— А теперь послушай меня, Говард, — сказала Джулия, — помнишь наш уговор? Я отказалась от работы ради переезда в Америку. Ты обещал…
— Конечно, помню, родная, — поспешно перебил ее Говард. — Вперед, пользуйся случаем! — И умолк.
Джулия была удивлена. Она ожидала услышать от мужа заверения, что она непременно добьется успеха, но у него, видимо, не хватало сил подбодрить ее. На лице его вновь проступило страдание, как нередко бывало после несчастья с Маркусом.
Ночью Говард лежал без сна и думал: пройдет всего день, и Джулия убедится, какая это тягомотина — ходить на работу. Всего лишь день. Она сама поймет. И станет с ним заодно. Поймет, что это мерзость. Все здешние порядки — мерзость. Говард вздохнул, осознав всю силу своего разочарования. Не нужна ему работа. Вернее, нужна, только не здесь. Надо начать все сначала, на новом месте.
— Мам, есть у нас мыло? — спросил Маркус.
— Мыло? — удивилась Джулия. — Моему сыну раз в кои-то веки понадобилось мыло?
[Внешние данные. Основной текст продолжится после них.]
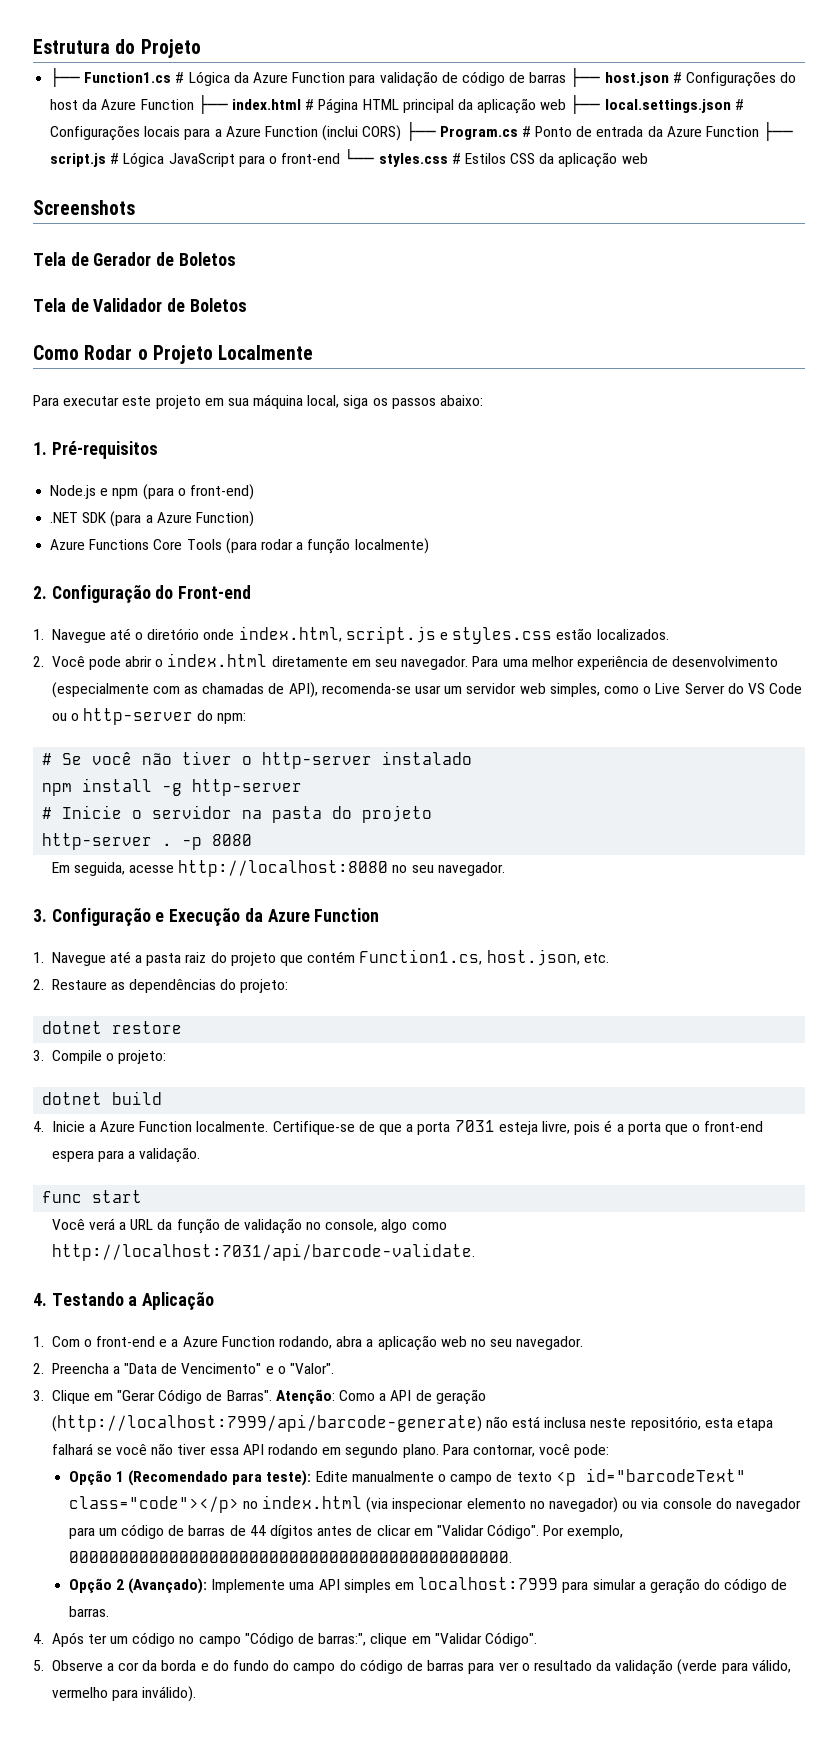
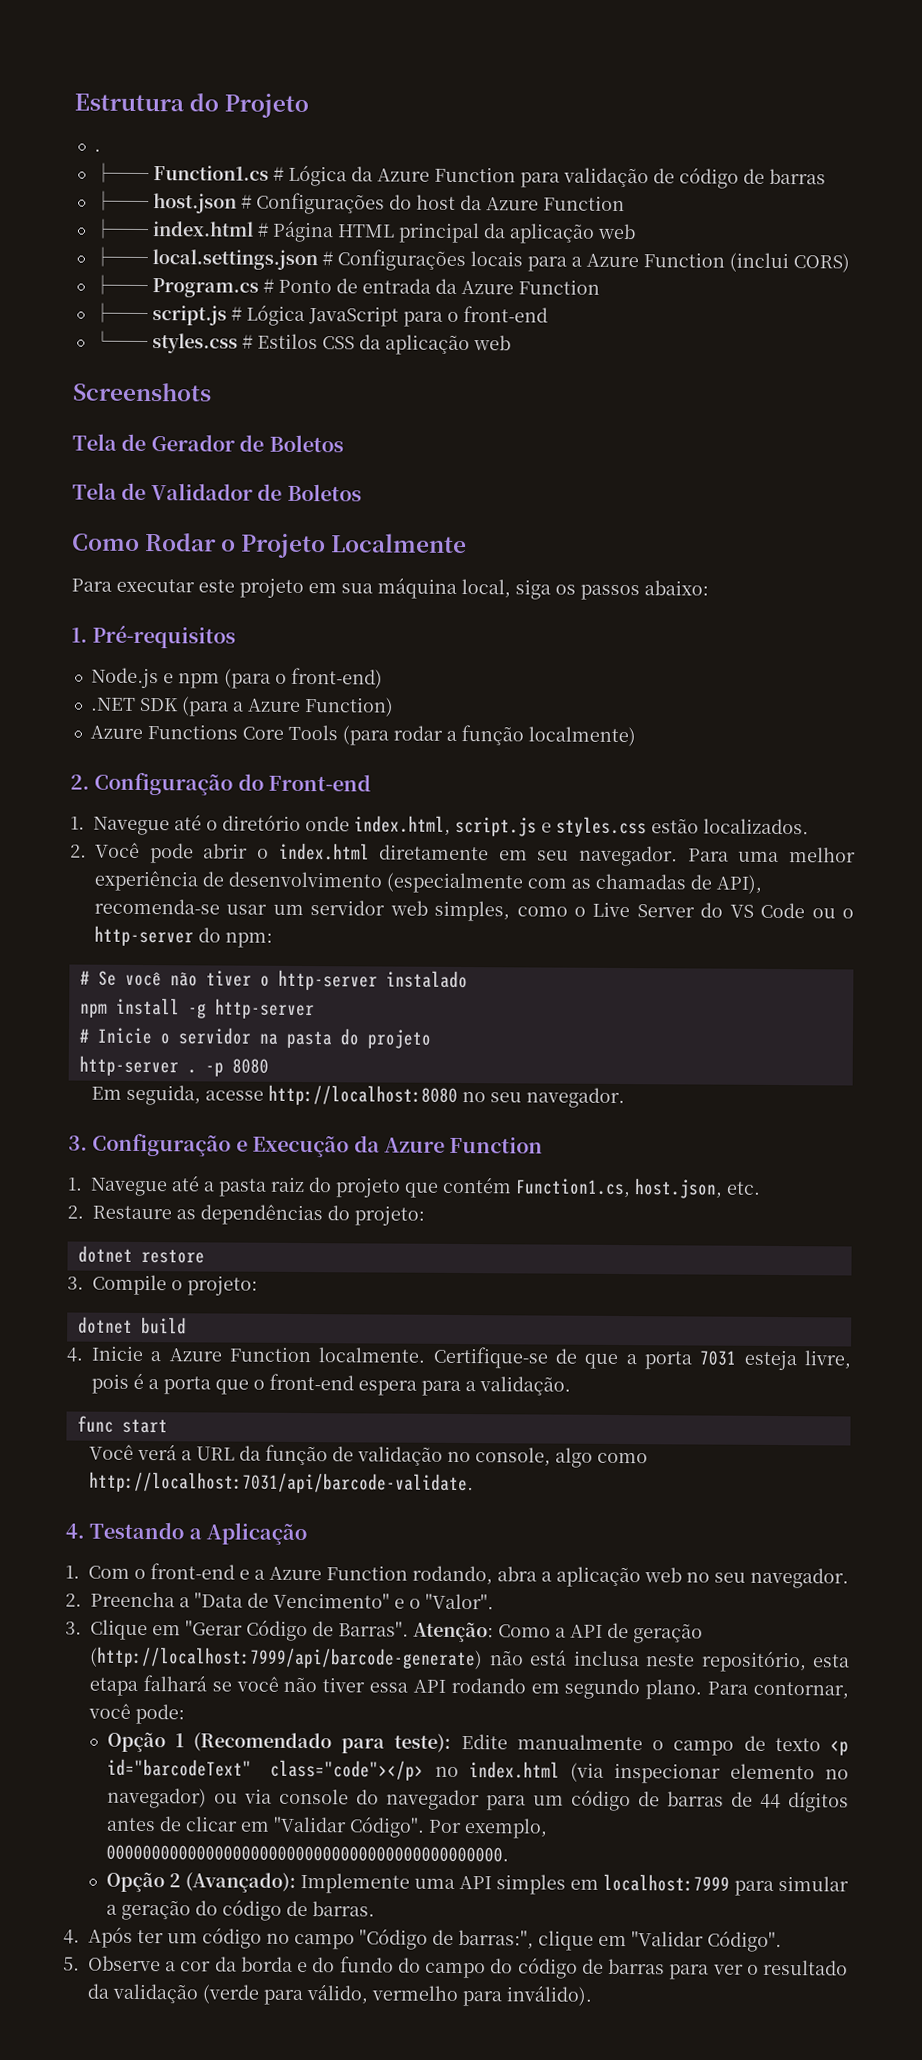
  Estrutura do Projeto
+ .
- ├── Function1.cs # Lógica da Azure Function para validação de código de barras ├── host.json # Configurações do host da Azure Function ├── index.html # Página HTML principal da aplicação web ├── local.settings.json # Configurações locais para a Azure Function (inclui CORS) ├── Program.cs # Ponto de entrada da Azure Function ├── script.js # Lógica JavaScript para o front-end └── styles.css # Estilos CSS da aplicação web
+ ├── Function1.cs # Lógica da Azure Function para validação de código de barras
+ ├── host.json # Configurações do host da Azure Function
+ ├── index.html # Página HTML principal da aplicação web
+ ├── local.settings.json # Configurações locais para a Azure Function (inclui CORS)
+ ├── Program.cs # Ponto de entrada da Azure Function
+ ├── script.js # Lógica JavaScript para o front-end
+ └── styles.css # Estilos CSS da aplicação web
— Кусочка два-три, если есть, — уточнил Джулиус.
— Сегодня ночь проказ, — объяснил Маркус.
— Что это? М-м-м, дайте я угадаю… ночь, когда самые чумазые дети в округе моются дочиста и доводят родителей до сердечного приступа?
— Нет, — покачал головой Джулиус, — ночь проказ — это когда разыгрывают соседей. Пачкают мылом окна, развешивают на деревьях туалетную бумагу.
— Что ж, я рада, что мои дети не станут творить таких гадостей.
В ответ раздался дружный стон.
— Потому что мои дети — не дикари, — заключила Джулия.
Вскоре после ужина Уилл хотел улизнуть из дома, но помешала мама:
— Погоди! Куда это ты собрался?
— Никуда.
— А куда подевалось мыло из ванной?
— Не знаю, — ответил Уилл.
— Где близнецы?
Уилл беспомощно пожал плечами. Ему хотелось лишь одного — встретиться с Мариной в папоротниках.
— Никуда ты не пойдешь, — отрезала Джулия.
— Но, мама…
— Не спорь со мной. Я пойду искать близнецов, пока их не арестовали. А ты останешься с папой.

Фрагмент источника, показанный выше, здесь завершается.